How’s that for rallying the troops? How did they respond to this difficult call, knowing what they would face? They faithfully preached from the housetops, especially after the coming of the Holy Spirit.
Acts 2:36 (Peter): “Therefore let all the house of Israel know assuredly
that God has made this Jesus, whom you crucified, both Lord and Christ.”
Acts 3:16 (Peter and John, after healing a man): “And His name, through faith in His name, has made this man strong, whom you see and know.”
Acts 4:20 (When commanded not to speak in name of Christ): Whether it is right in the sight of God to listen to you more than to God, you judge. For we cannot but speak the things which we have seen and heard.”
The end for all of the 12 apostles: martyrdom.

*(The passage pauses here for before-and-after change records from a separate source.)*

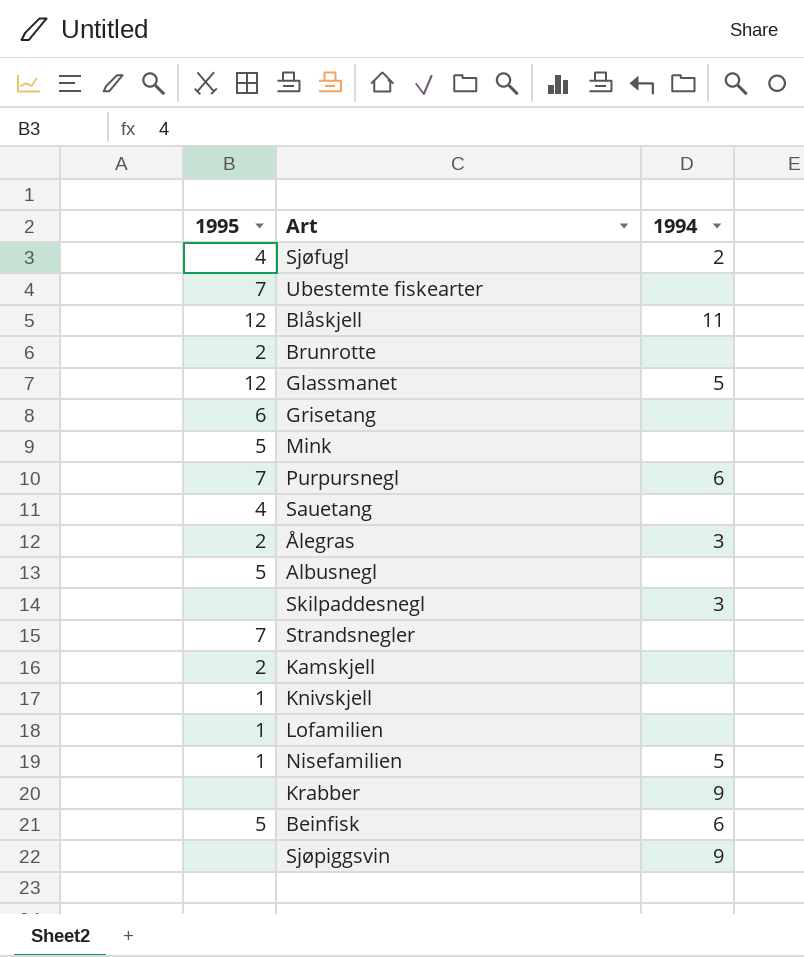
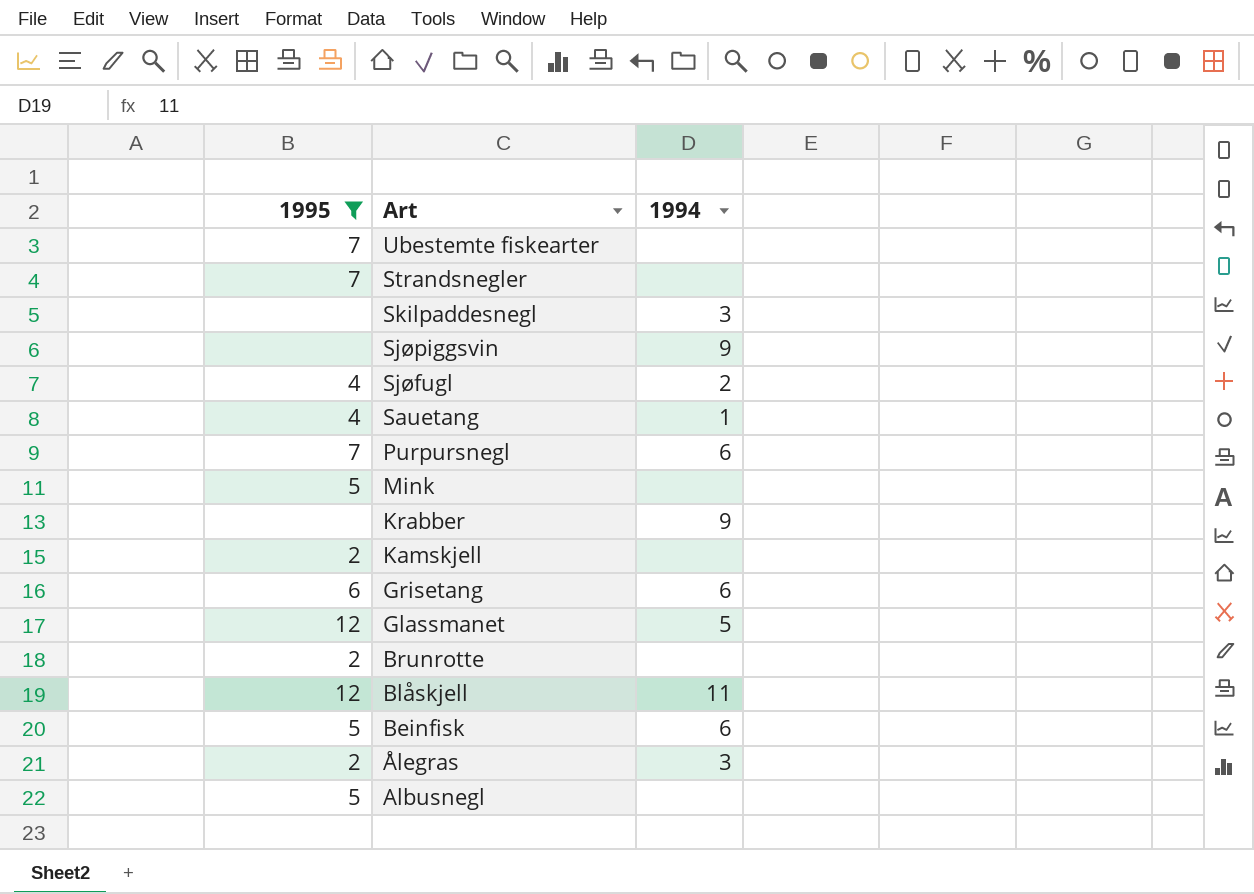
filter: none -> 1995 != 1
row order: none -> Art descending
Sauetang | 1994: none -> 1
Grisetang | 1994: none -> 6

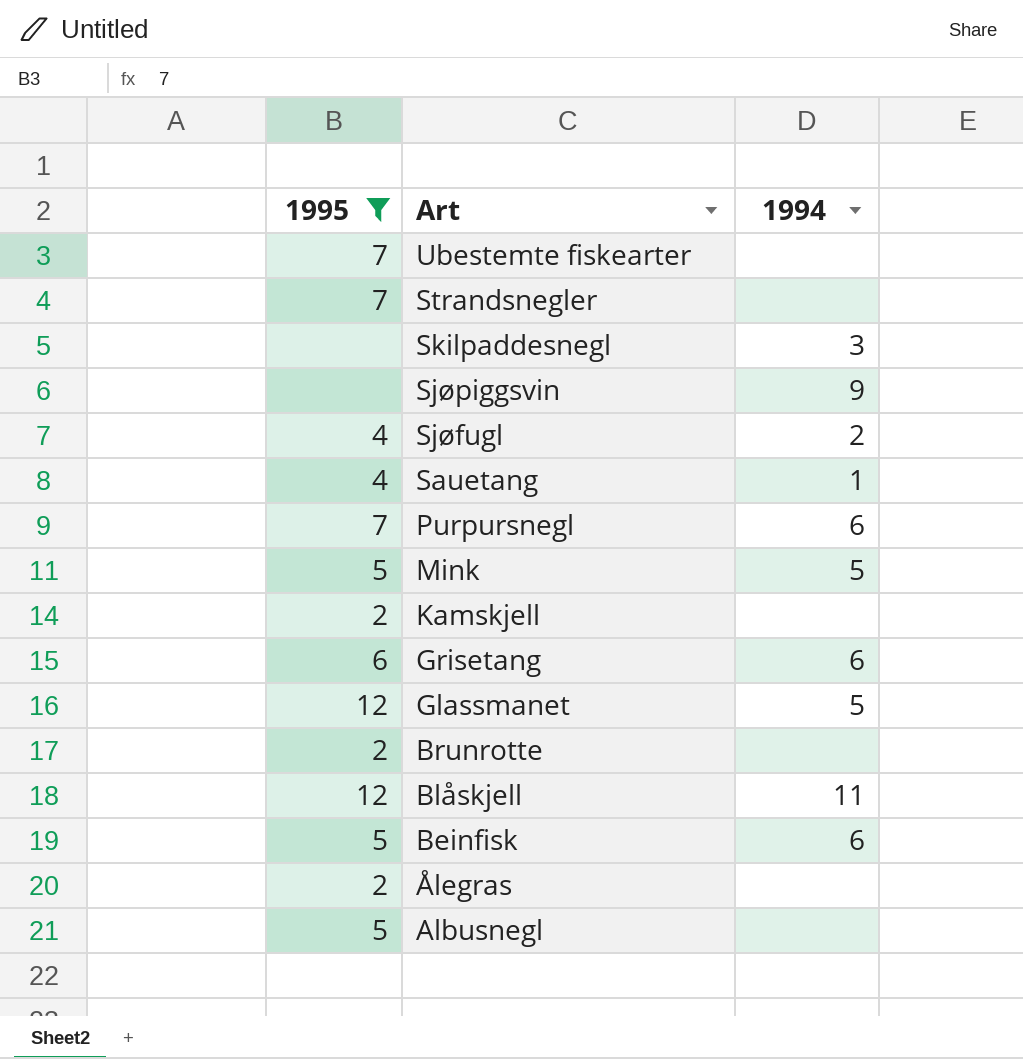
row Krabber: none | 9 -> none
Mink | 1994: none -> 5
Ålegras | 1994: 3 -> none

But what does preaching from the housetops mean for us? Jesus’ meaning isn’t literal, but it also isn’t meaningless. Preaching from the housetops means making Jesus Christ known to those in our lives. It might be best to think of making a small start. Why not proclaim Jesus Christ to your spouse and your kids? Why not preach Him to your brothers and sisters in Christ? They need to hear about Him and have Him in their lives every day.
Once we broaden the preaching Jesus from the housetops to include all that we might say about Jesus to all who have ears to hear, our job becomes much larger, more glorious, and more comprehensible. Instead of preaching Jesus being only the words that will get someone to say the Sinner’s Prayer, preaching Jesus is any time we proclaim Him and His Kingdom to anyone. In fact, the number one place that Jesus Christ is proclaimed or preached is in the Church, among believers!

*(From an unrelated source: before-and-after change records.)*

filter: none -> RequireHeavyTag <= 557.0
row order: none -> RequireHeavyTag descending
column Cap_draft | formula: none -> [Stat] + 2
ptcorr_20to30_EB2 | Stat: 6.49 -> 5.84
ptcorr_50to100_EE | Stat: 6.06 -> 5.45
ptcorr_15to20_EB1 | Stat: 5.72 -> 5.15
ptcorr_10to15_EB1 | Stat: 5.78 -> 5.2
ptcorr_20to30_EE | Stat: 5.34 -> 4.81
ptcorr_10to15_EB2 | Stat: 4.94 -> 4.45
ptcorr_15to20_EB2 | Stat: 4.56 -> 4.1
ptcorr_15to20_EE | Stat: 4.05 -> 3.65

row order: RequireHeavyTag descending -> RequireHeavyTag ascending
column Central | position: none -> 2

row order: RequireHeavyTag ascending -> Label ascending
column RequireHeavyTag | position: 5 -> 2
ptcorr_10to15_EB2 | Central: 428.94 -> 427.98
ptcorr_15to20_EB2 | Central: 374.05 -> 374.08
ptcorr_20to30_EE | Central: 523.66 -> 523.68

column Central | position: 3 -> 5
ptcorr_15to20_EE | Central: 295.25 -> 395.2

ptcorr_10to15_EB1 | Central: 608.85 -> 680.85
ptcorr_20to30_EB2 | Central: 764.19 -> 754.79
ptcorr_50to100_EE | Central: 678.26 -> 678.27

When we practice this, then maybe we’ll be encouraged to preach Jesus to other people we know well. Every once in a while, when we are filled with Christ in our ears and hearts, we’ll want to preach Him to acquaintances or strangers, some of whom do not know Him.
What can we expect if we truly preach from the housetops? You won’t be delivered up to council or synagogues, and it’s not likely you’ll be thrown into prison. But you may have people look at you funny. Friends or work associates may back away from you a little bit.

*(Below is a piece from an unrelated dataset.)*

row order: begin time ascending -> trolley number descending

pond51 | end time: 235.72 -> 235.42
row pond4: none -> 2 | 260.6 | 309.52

What, then, will make us want to preach from the Housetops? Here’s something for starters: “Therefore whoever confesses Me before men, him I will also confess before My Father who is in heaven. But whoever denies Me before men, him I will also deny before My Father who is in heaven” (verses 32-33). What motivates some men may be the stick: that Christ will deny me if I deny Him. But what motivates me much more is the divine carrot: that if I preach Him from the housetops, He’ll announce and proclaim me in a higher place – Heaven!
What will make us preach Jesus Christ from the housetops? It’s knowing that He has and continues to faithfully proclaim us to the Father in Heaven. What makes me want to preach Him is that He lives within me. Finally, one day, I hope to hear (even in this life) those most blessed of words: “Well done thou good and faithful servant.”
Prayer: Father, I thank You that I can approach Your throne room with confidence because Jesus Christ, my High Priest, proclaims me before You day and night. I praise You, Jesus, because You made the good confession on my behalf. I ask You, Spirit, that you might be for me the Spirit of Christ that I may want to follow my Master in all things, especially in preaching the Truth from the housetops. Amen.
Points for Meditation:
1. Who are some people God is asking me to speak to Jesus Christ about? Remember: it can be someone who is already a Christian. How might you speak about Jesus Christ to this person? (There are many ways of doing this.)
2. What keeps me from more boldly preaching Jesus? Is it fear? Or is it that I don’t know Him well enough and am not passionate enough about Him?
Resolution: I resolve to preach Jesus Christ intentionally to one person today.